» Task directions
Below are some entries. Copy each line in them that holds "secret".

■ ■ ■ ■

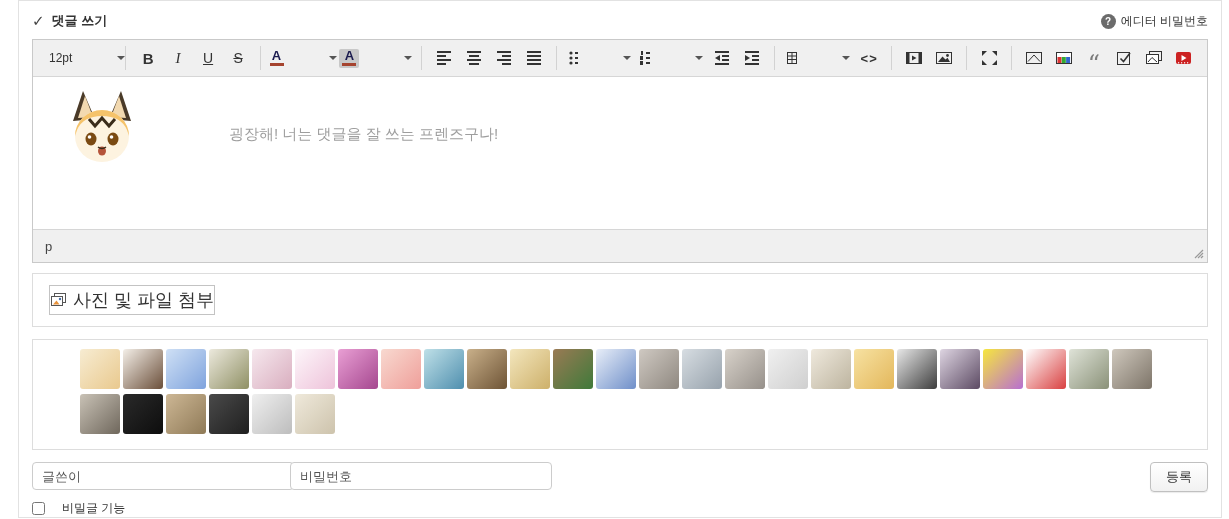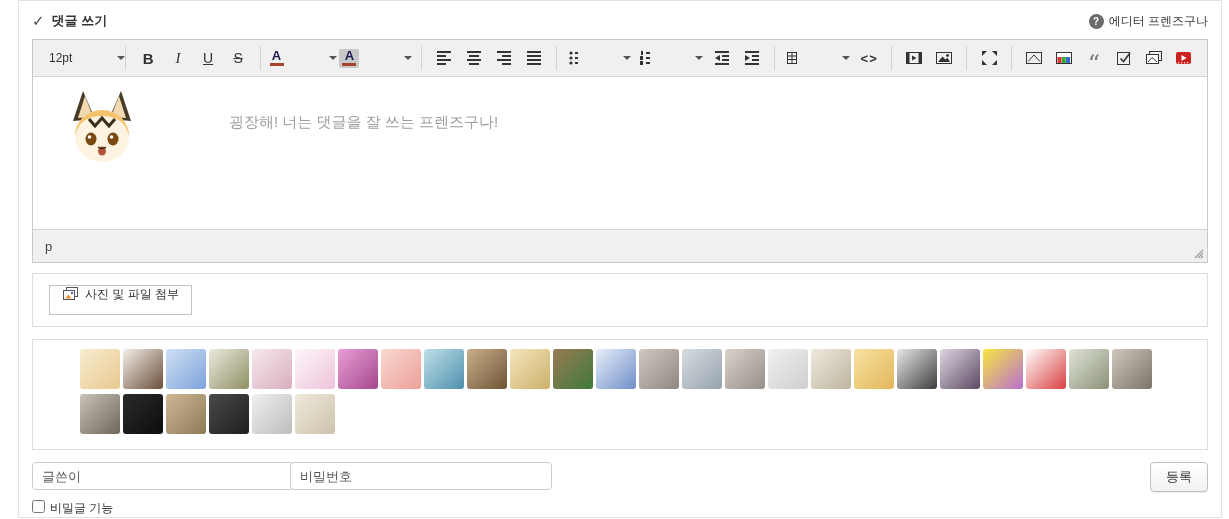--- a/index.html
+++ b/index.html
@@ -87,7 +87,7 @@
       </div>
       <div class="hdr-right">
         <span class="qicon">?</span>
-        <span>에디터 프렌즈구나</span>
+        <span>에디터 비밀번호</span>
       </div>
     </div>
 

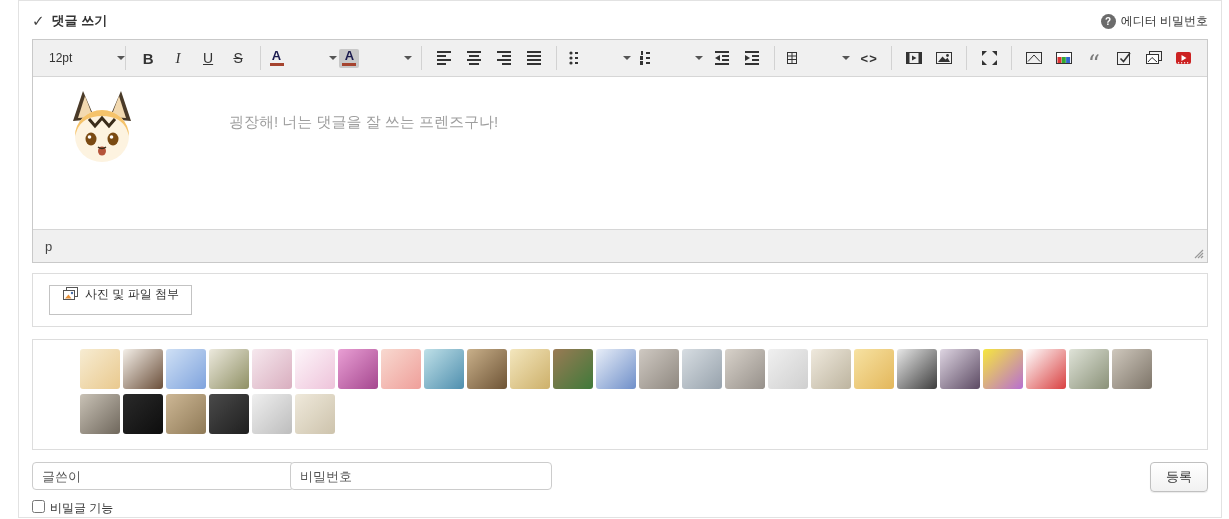--- a/index.html
+++ b/index.html
@@ -40,7 +40,7 @@
 
   .content{height:152px;background:#fff;position:relative;}
   .avatar{position:absolute;left:36px;top:12px;}
-  .ph-text{position:absolute;left:196px;top:36px;font-size:15px;color:#9e9e9e;}
+  .ph-text{position:absolute;left:196px;top:48px;font-size:15px;color:#9e9e9e;}
   .sbar{background:#f0f0f0;border-top:1px solid #d6d6d6;height:32px;display:flex;
         align-items:center;padding:0 12px;font-size:13px;color:#444;position:relative;}
   .grip{position:absolute;right:3px;bottom:3px;cursor:nwse-resize;}

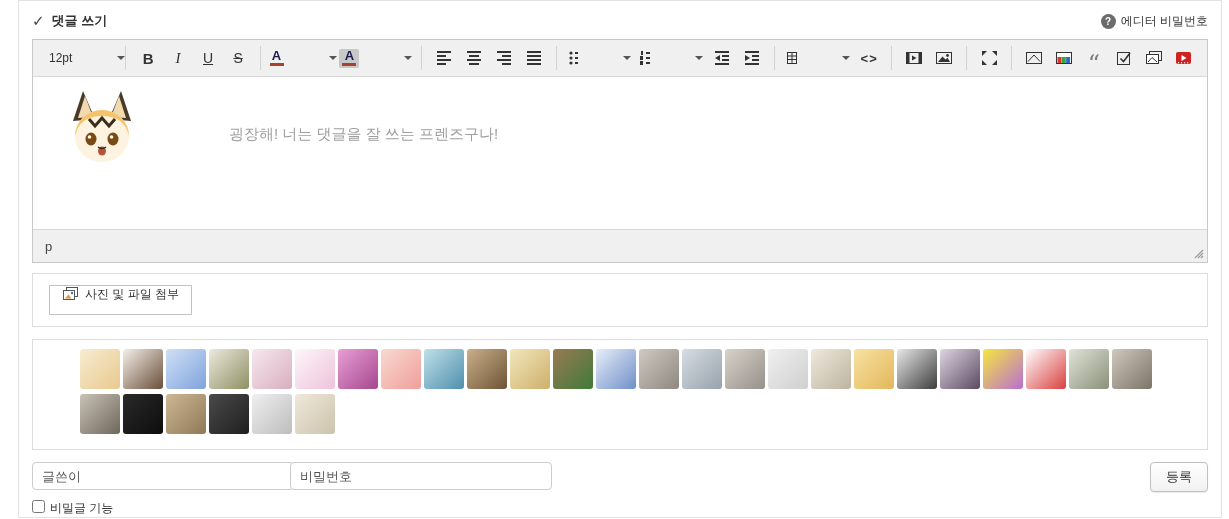--- a/index.html
+++ b/index.html
@@ -48,8 +48,8 @@
   
   .attach{margin-top:10px;border:1px solid #ddd;height:54px;box-sizing:border-box;
           display:flex;align-items:center;padding:0 16px;}
-  .attach-btn{border:1px solid #c3c3c3;background:#fff;height:28px;display:flex;
-              gap:6px;padding:0 12px;font-size:12px;color:#333;cursor:pointer;}
+  .attach-btn{border:1px solid #c3c3c3;background:#fff;height:28px;display:flex;align-items:center;
+              gap:6px;padding:0 0;font-size:18px;color:#333;cursor:pointer;}
   .attach-hint{margin-left:14px;font-size:12.5px;color:#333;}
 
   

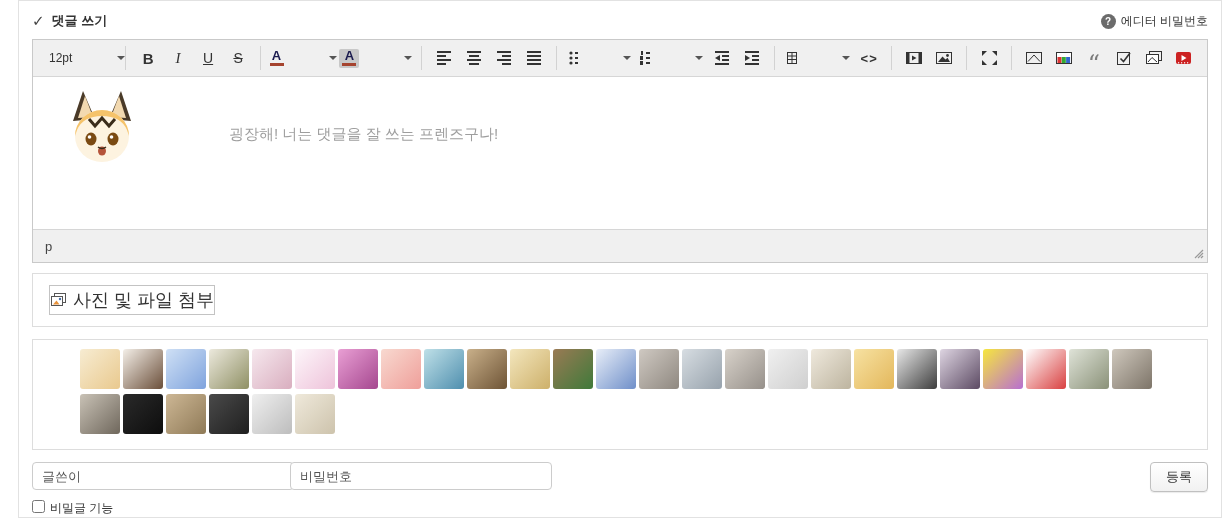--- a/index.html
+++ b/index.html
@@ -70,7 +70,7 @@
           border-radius:4px;background:linear-gradient(#ffffff,#f1f1f1);font-size:13px;color:#333;
           cursor:pointer;box-shadow:0 1px 1px rgba(0,0,0,.08);
           font-family:"Liberation Sans","DejaVu Sans",sans-serif;}
-  .secret{margin-top:8px;display:flex;gap:5px;font-size:12px;color:#333;}
+  .secret{margin-top:8px;display:flex;align-items:center;gap:17px;font-size:12px;color:#333;}
   .secret input{width:13px;height:13px;margin:0;}
   svg{display:block;}
 </style>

■ ■ ■ ■

» Task result
-  .secret{margin-top:8px;display:flex;gap:5px;font-size:12px;color:#333;}
+  .secret{margin-top:8px;display:flex;align-items:center;gap:17px;font-size:12px;color:#333;}
   .secret input{width:13px;height:13px;margin:0;}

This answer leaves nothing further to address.